Mr. Bearden wanted to leave. He had been wanting to leave Panacea, in fact, for four years, but had not mustered the financial wherewithal to do it, and the arrival of a Category 4 hurricane did nothing to change that.
Versions of his story played out across the eastern edge of the Florida Panhandle, home to modest coastal communities where people already hard on their luck had little means to escape the storm’s wrath.
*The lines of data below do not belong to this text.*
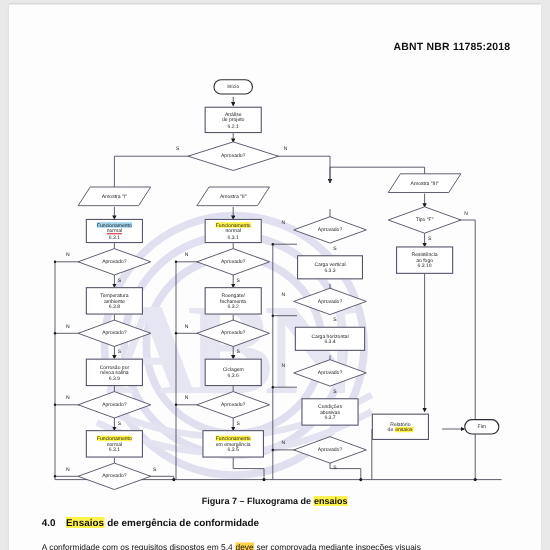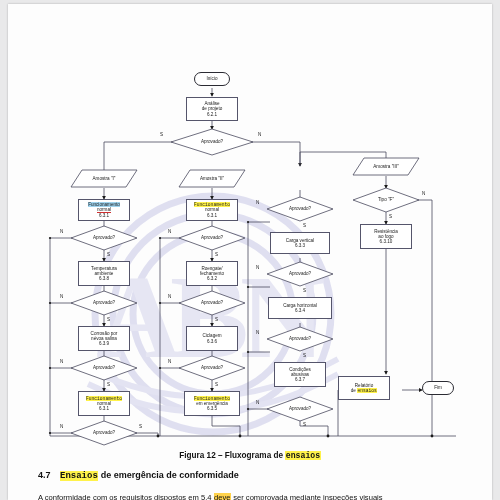"ABNT NBR 11785:2018" div.doc-header { html: none -> <div>ABNT NBR 11785:2018</div> }
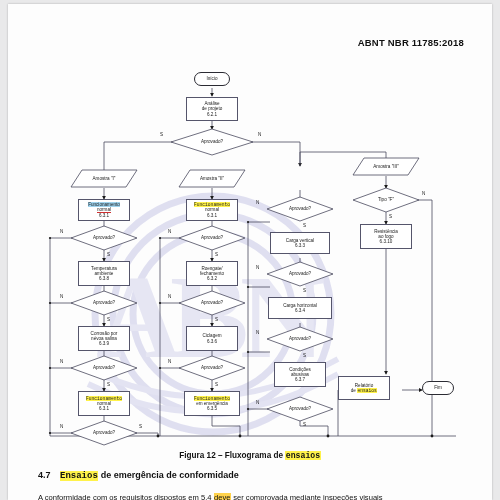"Figura 12 – Fluxograma de" span { text: 12 -> 7 }
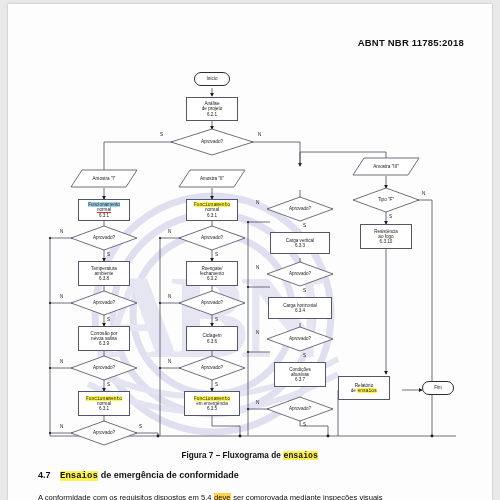"ensaios" .hl-y { font-family: Liberation Mono, monospace -> none }
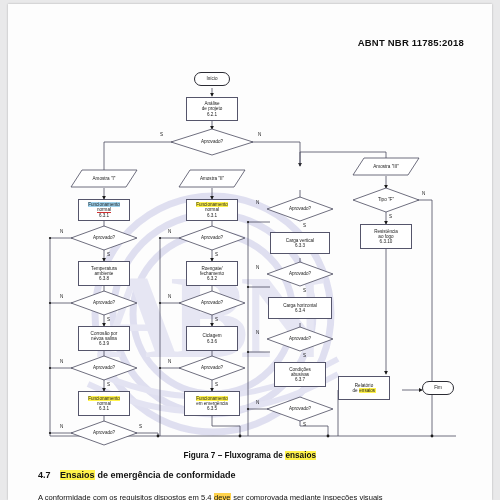"4.7" span.num { text: 4.7 -> 4.0 }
Mr. Bearden had not planned to stay in Panacea when he visited his aunt in 2014. But when he tried to renew his driver’s license, he ran into a problem with his birth certificate, which he couldn’t fix unless he went to Atlanta — he was born in Georgia. He couldn’t make it there. So he stayed, without a license, in an RV park here.
“I got stuck,” he said.
With the storm looming this week, sheriff’s deputies showed up on Wednesday to get residents out. Mr. Bearden explained why he could not just drive away. A kind deputy found a solution, Mr. Bearden said: He wrote him a letter authorizing him to drive, with no license and no current vehicle registration, to a place far enough north to be safe. Mr. Bearden packed up a white pickup and drove — but only to the next town, Medart, where he rode out the storm inside his parked truck.
“It wasn’t fun,” he said on Thursday, back at the RV camp, now almost entirely empty. “Everybody left. They had to.”